José Luis López Vázquez obituary (original) (raw)
The Spanish actor José Luis López Vázquez, who has died aged 87, was so much a part of Spanish cinema for six decades, appearing in almost 250 films between 1948 and 2007, that it seems inconceivable without him. Short and bald, with a little moustache, bearing a certain resemblance to Groucho Marx, he often embodied the average Spaniard. "I was an insignificant person, and I stayed that way," López explained.
As most of López's career was synchronous with Francisco Franco's 36-year repressive regime, when it was almost impossible for Spain to create a vibrant film industry and for talented film-makers to express themselves freely, the majority of his films were conveyor-belt comedies and melodramas, strictly for home consumption. Nevertheless, in the 1950s and 60s, despite restrictions, a distinctive Spanish art cinema managed to emerge, led primarily by the directors Juan Antonio Bardem, Luis García Berlanga and Carlos Saura, and the screenwriter Rafael Azcona. López played important roles in a dozen films by Berlanga and four by Saura – many of them written by Azcona – which gained international attention.

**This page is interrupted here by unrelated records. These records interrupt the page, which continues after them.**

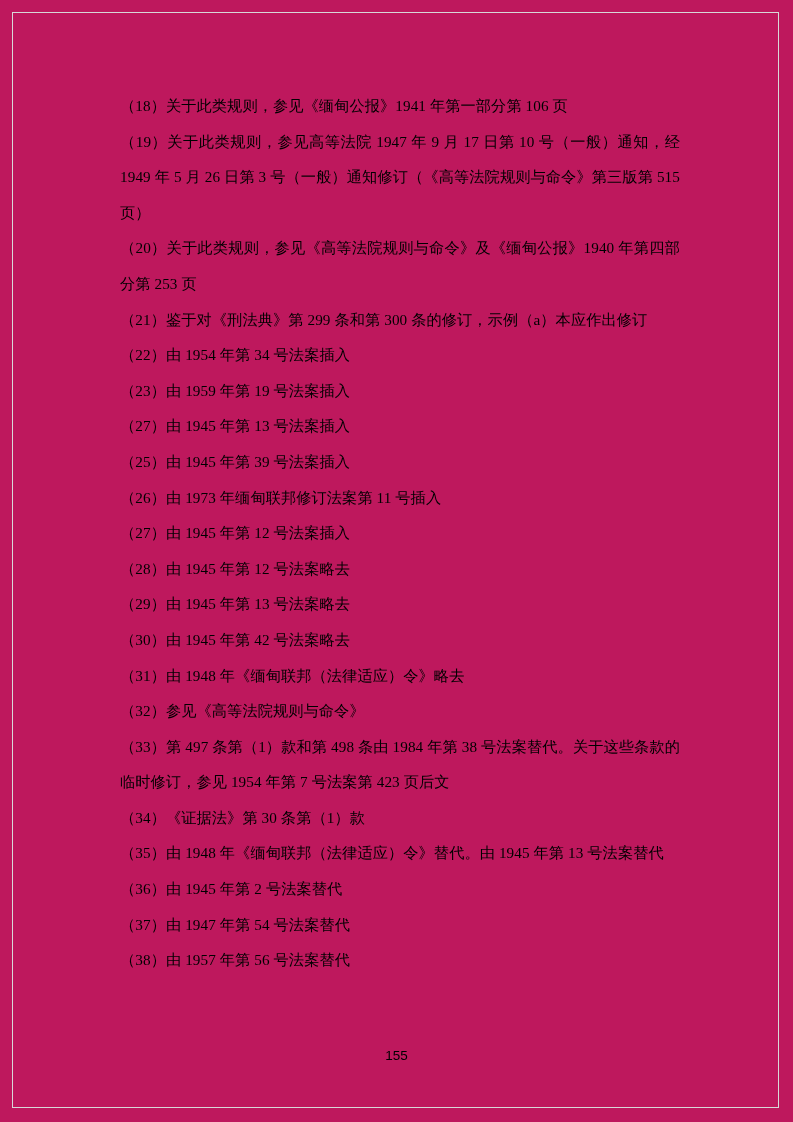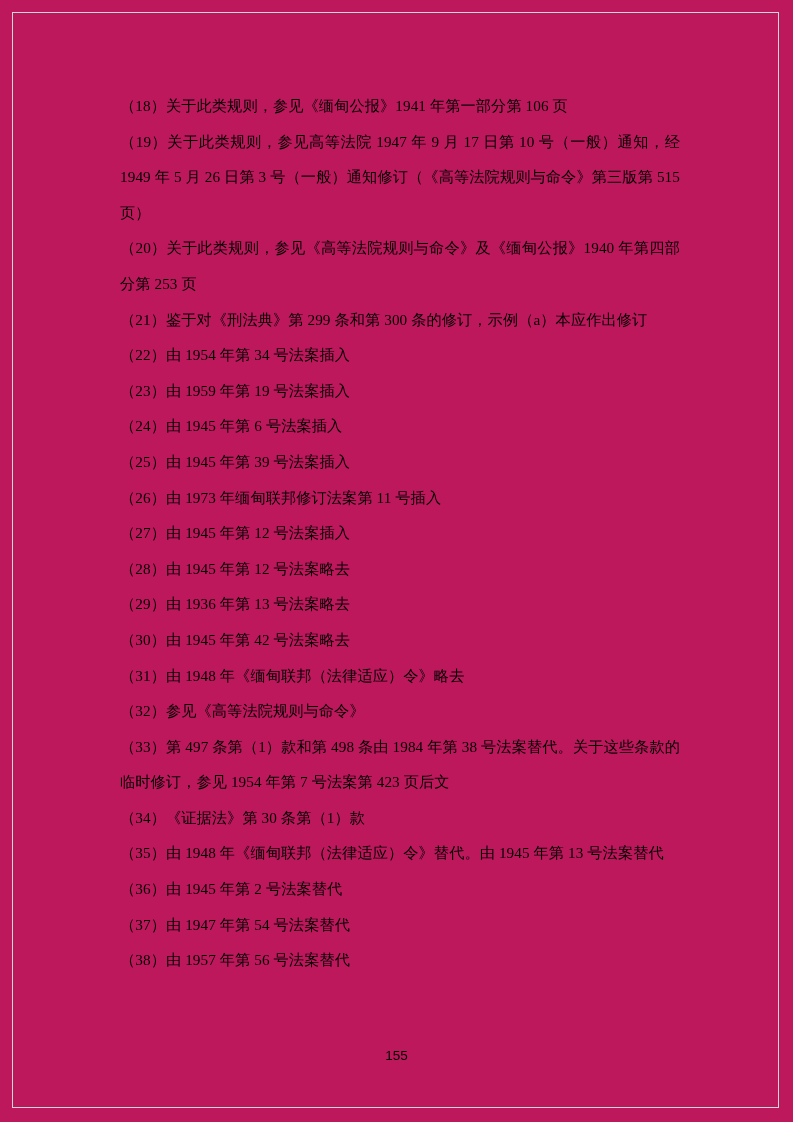--- a/index.html
+++ b/index.html
@@ -70,7 +70,7 @@
     <p class="note">（21）鉴于对《刑法典》第 299 条和第 300 条的修订，示例（a）本应作出修订</p>
     <p class="note">（22）由 1954 年第 34 号法案插入</p>
     <p class="note">（23）由 1959 年第 19 号法案插入</p>
-    <p class="note">（24）由 1945 年第 6 号法案插入</p>
+    <p class="note">（27）由 1945 年第 13 号法案插入</p>
     <p class="note">（25）由 1945 年第 39 号法案插入</p>
     <p class="note">（26）由 1973 年缅甸联邦修订法案第 11 号插入</p>
     <p class="note">（27）由 1945 年第 12 号法案插入</p>

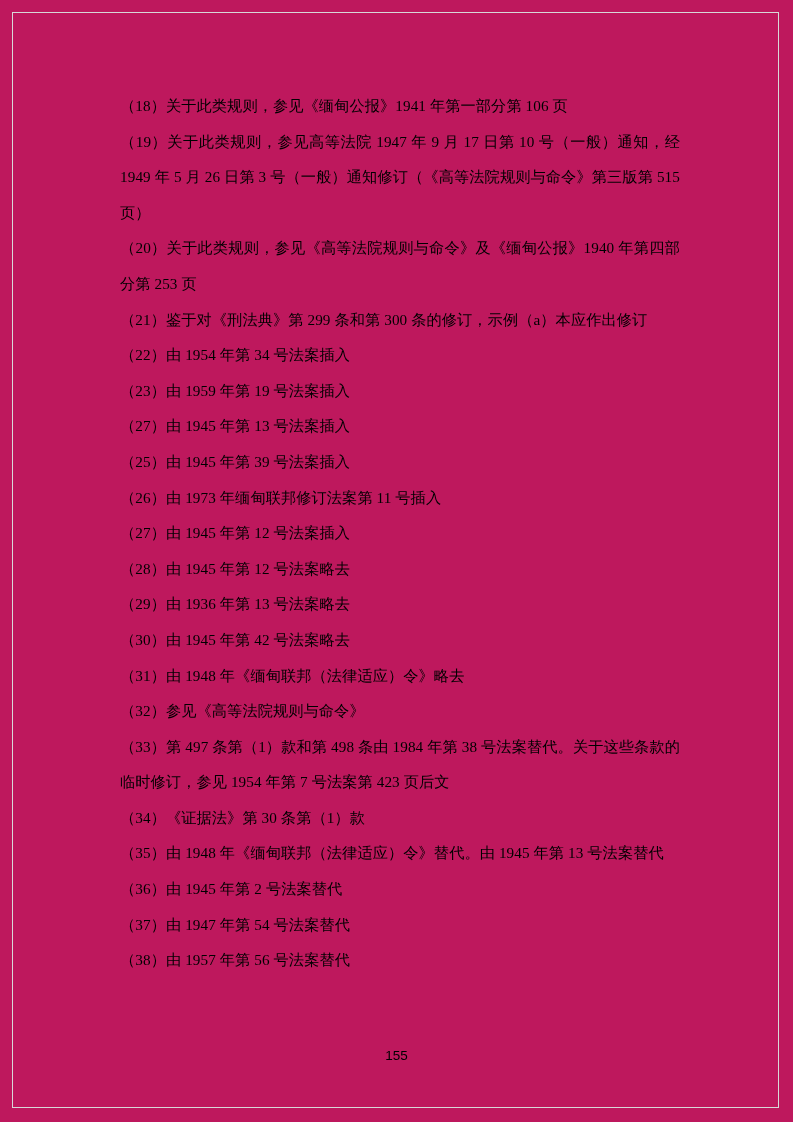--- a/index.html
+++ b/index.html
@@ -75,7 +75,7 @@
     <p class="note">（26）由 1973 年缅甸联邦修订法案第 11 号插入</p>
     <p class="note">（27）由 1945 年第 12 号法案插入</p>
     <p class="note">（28）由 1945 年第 12 号法案略去</p>
-    <p class="note">（29）由 1936 年第 13 号法案略去</p>
+    <p class="note">（29）由 1945 年第 13 号法案略去</p>
     <p class="note">（30）由 1945 年第 42 号法案略去</p>
     <p class="note">（31）由 1948 年《缅甸联邦（法律适应）令》略去</p>
     <p class="note">（32）参见《高等法院规则与命令》</p>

Born in Madrid of working-class parents, he was brought up by his mother after his father abandoned the family. "We were very poor – my mother earned three pesetas a day – but I never felt any resentment. I was a very independent child," López recalled. A gifted painter, he was forced to give up his studies to earn a living and joined a Falangist youth theatre as a set decorator and costume designer, though he was not political. Called upon to replace an actor one evening, he was so impressive that he was asked to continue acting and, at 17, joined a theatre troupe led by the actor Conchita Montes.
In film he began as a costume designer and assistant director, while playing bit parts. However, his comic talent soon became apparent and he began to get bigger roles. After more than 20 films in eight years, López was given the chance to be appreciated abroad for the first time, thanks to the Italian director Marco Ferreri during Ferreri's two-year sojourn in Spain.

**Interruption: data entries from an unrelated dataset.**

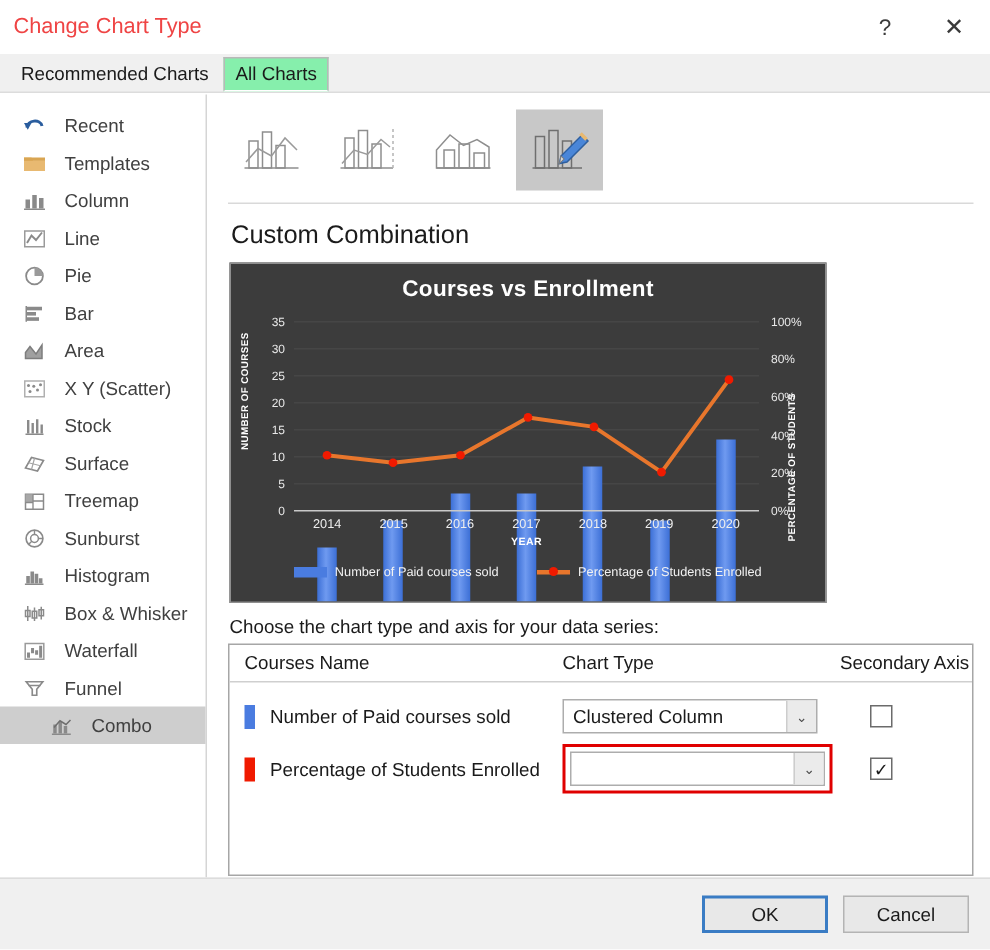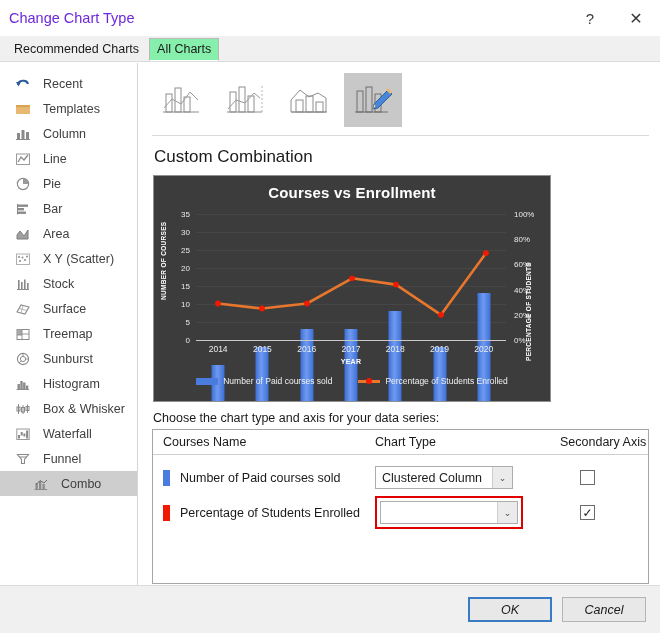--- a/index.html
+++ b/index.html
@@ -26,7 +26,7 @@
   }
   .titlebar .title {
     font-size: 14.5px;
-    color: #6d28d9;
+    color: #ef4444;
     flex: 1;
   }
   .titlebar .winbtn {

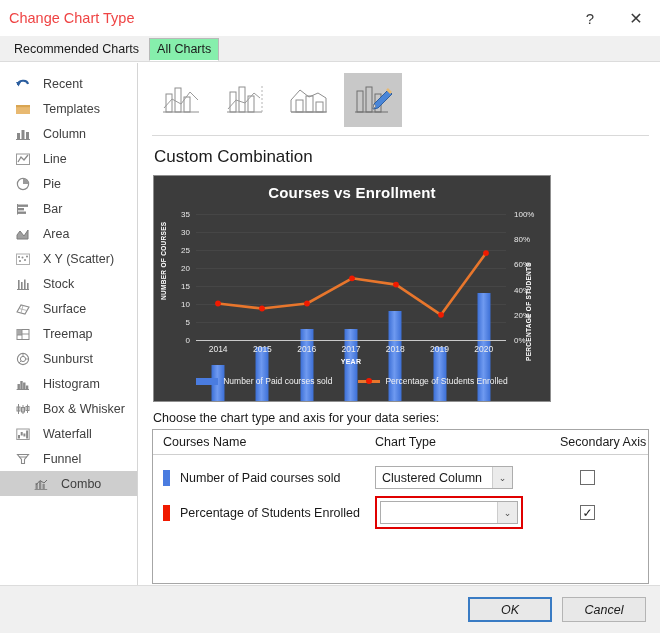--- a/index.html
+++ b/index.html
@@ -277,7 +277,7 @@
   .srow-sec  { width: 92px; display: flex; justify-content: flex-start; padding-left: 24px; box-sizing: border-box; }
 
   .dropdown {
-    width: 138px;
+    width: 170px;
     height: 23px;
     border: 1px solid #adadad;
     background: #ffffff;

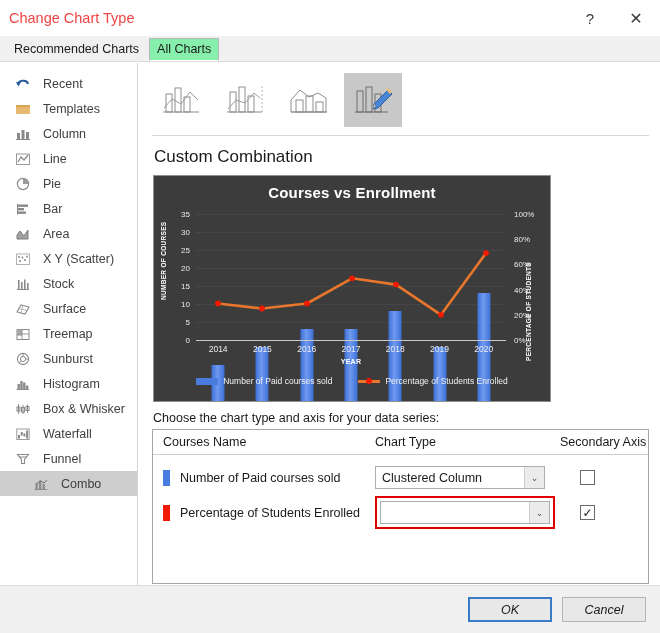--- a/index.html
+++ b/index.html
@@ -339,7 +339,6 @@
     color: #1a1a1a;
     display: flex; align-items: center; justify-content: center;
     box-sizing: border-box;
-    font-style: italic;
   }
   .btn.primary { border: 2px solid #3a7cc4; background: #e8e8e8; }
 </style>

El Pisito (The Little Flat, 1958) was an anti-bourgeois black comedy centred on a timid, middle-class man – López, perfecting his dazed and lost look – who marries a crotchety, dying octogenarian in order to inherit her apartment and eventually marry his fiancee of 12 years.

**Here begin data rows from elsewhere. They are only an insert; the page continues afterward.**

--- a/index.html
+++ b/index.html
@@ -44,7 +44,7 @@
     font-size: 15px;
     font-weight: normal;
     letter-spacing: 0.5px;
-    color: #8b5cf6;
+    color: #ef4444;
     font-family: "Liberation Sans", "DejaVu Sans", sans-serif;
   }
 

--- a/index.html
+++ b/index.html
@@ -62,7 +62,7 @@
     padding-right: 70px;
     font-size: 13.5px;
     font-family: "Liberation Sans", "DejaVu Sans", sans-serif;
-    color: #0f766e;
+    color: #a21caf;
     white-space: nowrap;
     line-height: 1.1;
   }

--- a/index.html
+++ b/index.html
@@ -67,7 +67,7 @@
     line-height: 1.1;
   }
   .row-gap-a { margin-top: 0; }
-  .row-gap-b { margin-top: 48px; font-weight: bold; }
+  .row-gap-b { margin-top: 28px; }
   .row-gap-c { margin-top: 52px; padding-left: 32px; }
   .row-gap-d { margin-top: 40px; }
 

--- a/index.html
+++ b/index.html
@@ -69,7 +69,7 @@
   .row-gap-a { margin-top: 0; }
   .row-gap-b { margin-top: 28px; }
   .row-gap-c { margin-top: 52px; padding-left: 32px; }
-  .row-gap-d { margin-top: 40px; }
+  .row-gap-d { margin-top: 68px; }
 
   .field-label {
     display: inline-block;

Ferreri's El Cochecito (The Wheel-chair, 1959), was a sardonic study of geriatric revolt in which an elderly but fit man becomes obsessed by the desire to own a motorised wheelchair like those of his disabled friends, one of whom is drolly played by López. Both films, adapted by Azcona from his novels, were oblique critiques of Franco's totalitarian regime. So too were Berlanga's savage satires, Plácido (1961) and El Verdugo (The Executioner, 1962). López played a photographer in the former, a mocking portrait of officialdom and Christian charity, and a tailor in the latter. Plácido won him one of 15 best actor awards during his long career.
López revealed his ability to play drama in the films of Saura, beginning with Peppermint Frappé (1968), in which he portrayed a doctor becoming obsessively infatuated with his brother's attractive wife, with tragic consequences. He is superb as a man whose disturbed mind falls prey to illusions as a result of his repressed religious upbringing.
In Saura's The Garden of Delights (1970), López is compelling as a ruthless tycoon, catatonic and paralysed in a wheelchair after a car accident, who holds the key to his family's fortune. Even better was his sensitive performance in Saura's Cousin Angelica (1973), in which he is a middle-aged bachelor who finds, on his return to Barcelona after many years away, that the cousin he loved as a child is now married to a fascist. Also in 1973, he made the notable thriller No Es Bueno Que el Hombre Esté Solo (It Is Not Good for Man to Be Alone), as a widowed man living with a life-size doll whose secret is discovered by a new neighbour.
In 1972 López made 11 films, including tour-de-force performances in Mi Querida Señorita (My Dearest Senorita), in which he plays a woman who discovers that "she" is a man; and in La Cabina, a 35-minute film made for television, as a man trapped in a telephone box. In the same year, he was seen in George Cukor's Travels With My Aunt, as Maggie Smith's wealthy former French lover. He continued to appear with great regularity in films and TV, notably in La Escopeta Nacional (1978), La Patrimonio Nacional (1981) and Nacional III (1982), Berlanga's wry trilogy about the Leguineches, an impoverished aristocratic family.
López, who is survived by his fourth wife and four children (two each from his second and third marriages), was awarded the gold medal for fine arts by the Spanish government in 1985.